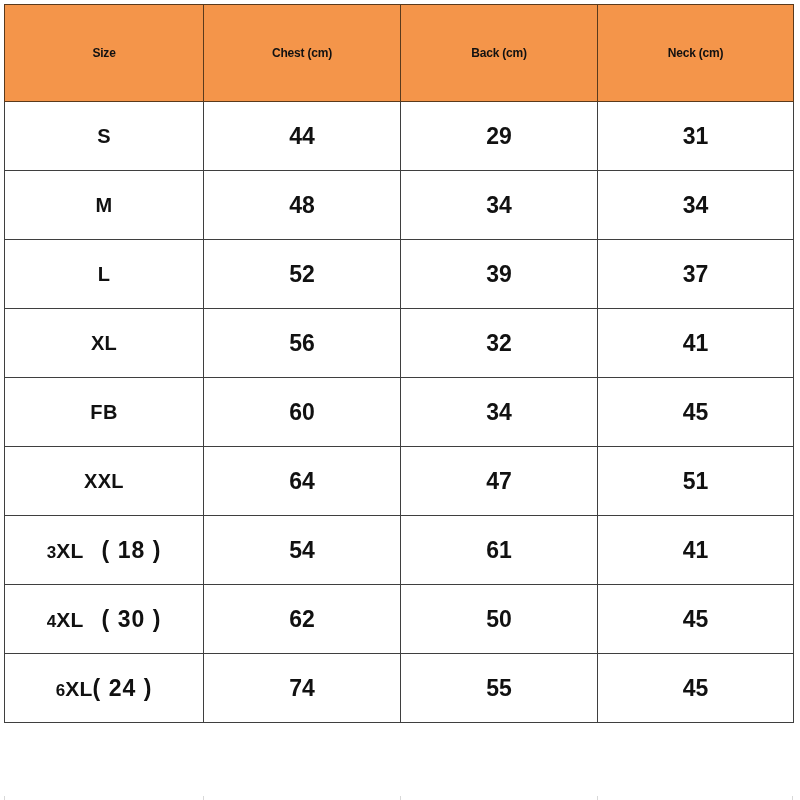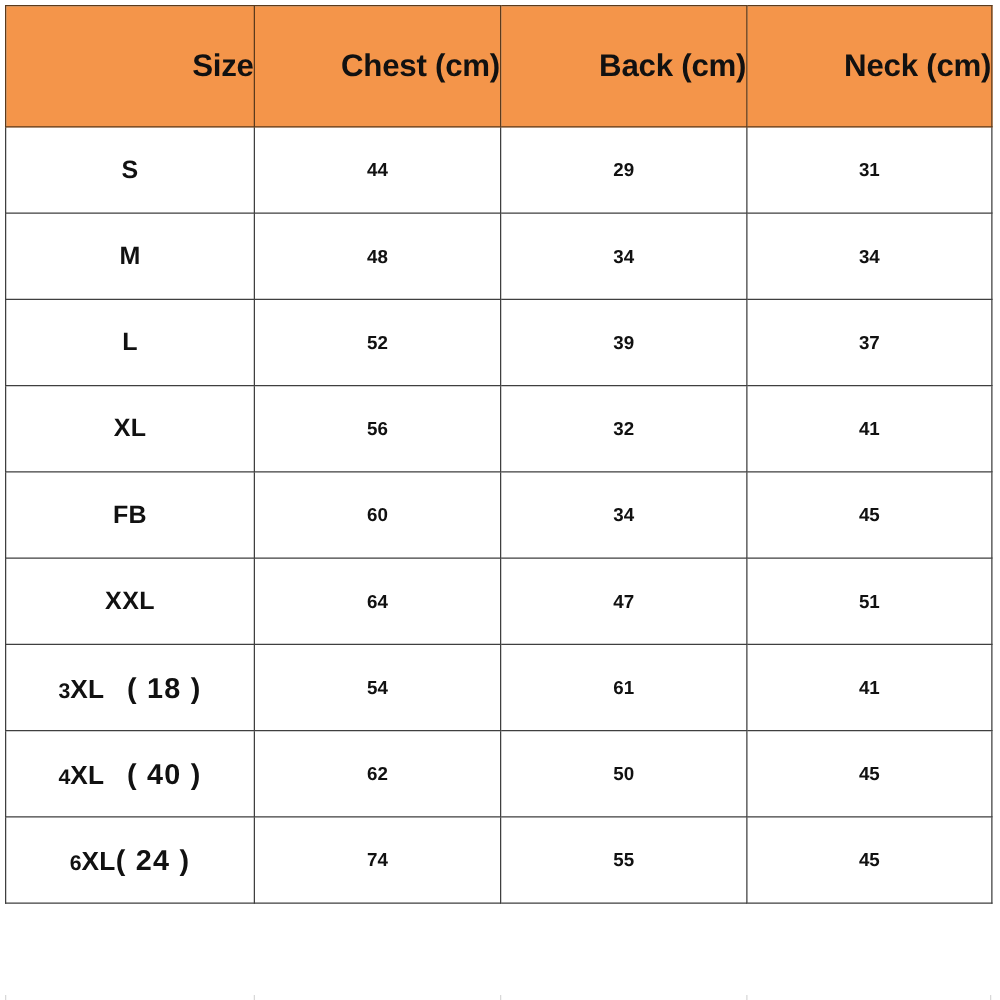--- a/index.html
+++ b/index.html
@@ -50,11 +50,10 @@
     height: 96px;
     background: #F4954A;
     border-color: #5a3a1c;
-    font-size: 25px;
+    font-size: 12px;
     font-weight: bold;
     letter-spacing: -0.2px;
     font-family: "Liberation Sans", sans-serif;
-    text-align: right;
   }
 
   

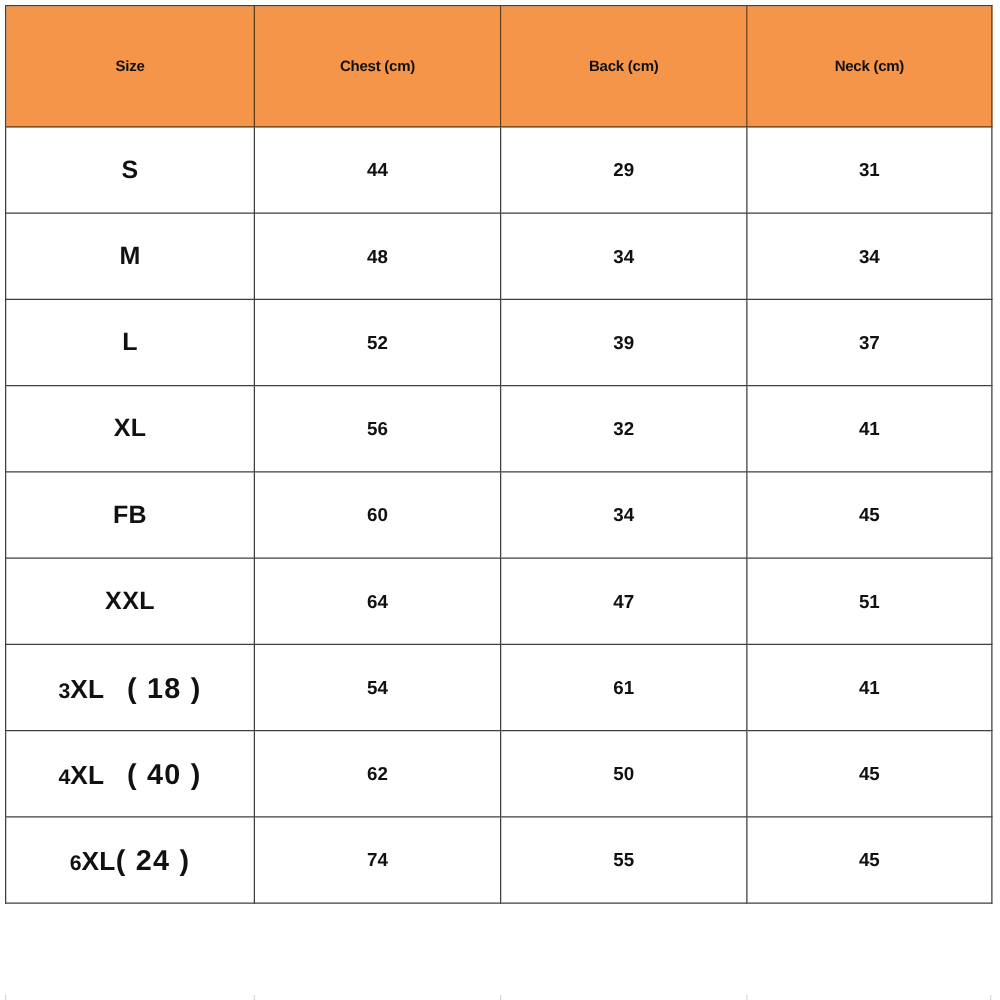--- a/index.html
+++ b/index.html
@@ -59,7 +59,7 @@
   
   tbody tr.data-row td {
     height: 68px;
-    font-size: 15px;
+    font-size: 23px;
     font-weight: bold;
     background: #ffffff;
     border-color: #3f3f3f;

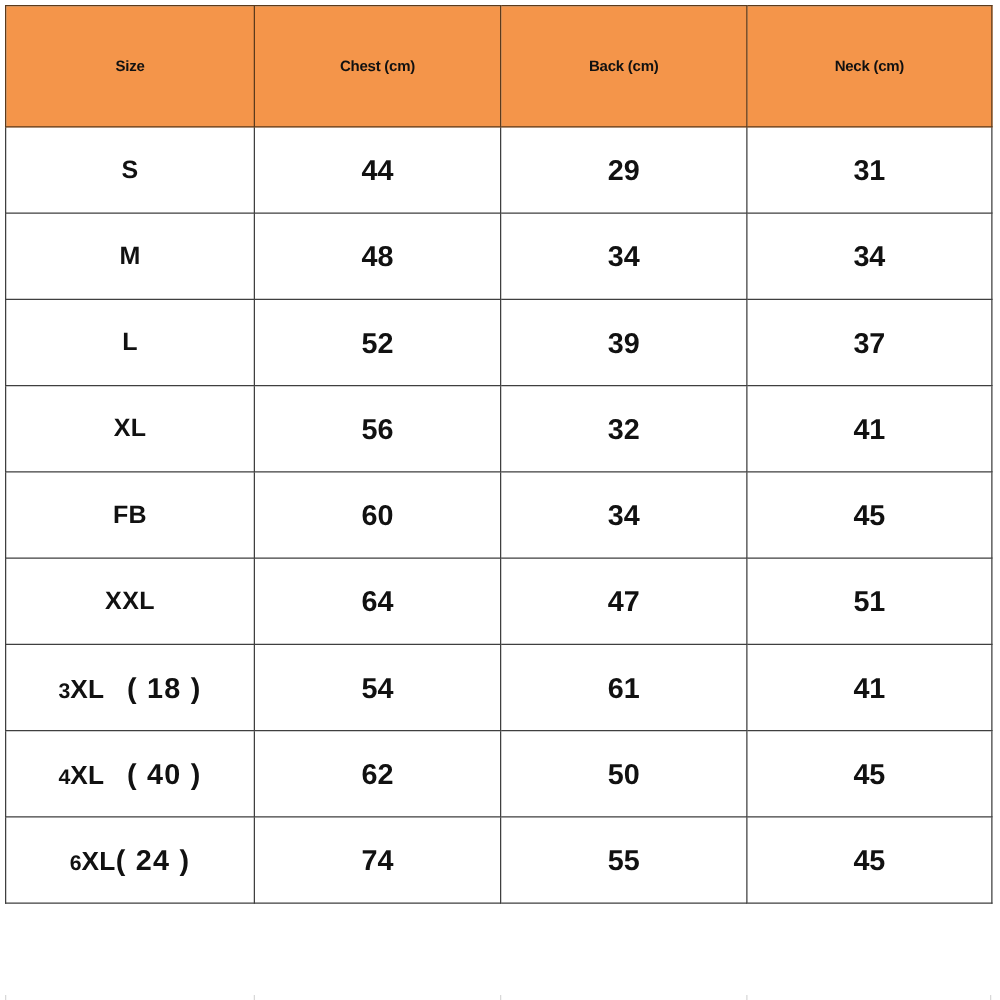--- a/index.html
+++ b/index.html
@@ -176,7 +176,7 @@
           <td class="cell-value">41</td>
         </tr>
         <tr class="data-row">
-          <td class="cell-size"><span class="size-label"><span class="sz-prefix">4</span><span class="sz-base">XL</span><span class="sz-paren sz-gap-wide">( 40 )</span></span></td>
+          <td class="cell-size"><span class="size-label"><span class="sz-prefix">4</span><span class="sz-base">XL</span><span class="sz-paren sz-gap-wide">( 30 )</span></span></td>
           <td class="cell-value">62</td>
           <td class="cell-value">50</td>
           <td class="cell-value">45</td>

◆ **TASK PROMPT**:
Your copy of the records must be exact and must contain no pictures.

◆ **RESULT OF THE EXERCISE**:
--- a/index.html
+++ b/index.html
@@ -50,11 +50,10 @@
     height: 96px;
     background: #F4954A;
     border-color: #5a3a1c;
-    font-size: 25px;
+    font-size: 12px;
     font-weight: bold;
     letter-spacing: -0.2px;
     font-family: "Liberation Sans", sans-serif;
-    text-align: right;
   }
 
   

--- a/index.html
+++ b/index.html
@@ -59,7 +59,7 @@
   
   tbody tr.data-row td {
     height: 68px;
-    font-size: 15px;
+    font-size: 23px;
     font-weight: bold;
     background: #ffffff;
     border-color: #3f3f3f;

--- a/index.html
+++ b/index.html
@@ -176,7 +176,7 @@
           <td class="cell-value">41</td>
         </tr>
         <tr class="data-row">
-          <td class="cell-size"><span class="size-label"><span class="sz-prefix">4</span><span class="sz-base">XL</span><span class="sz-paren sz-gap-wide">( 40 )</span></span></td>
+          <td class="cell-size"><span class="size-label"><span class="sz-prefix">4</span><span class="sz-base">XL</span><span class="sz-paren sz-gap-wide">( 30 )</span></span></td>
           <td class="cell-value">62</td>
           <td class="cell-value">50</td>
           <td class="cell-value">45</td>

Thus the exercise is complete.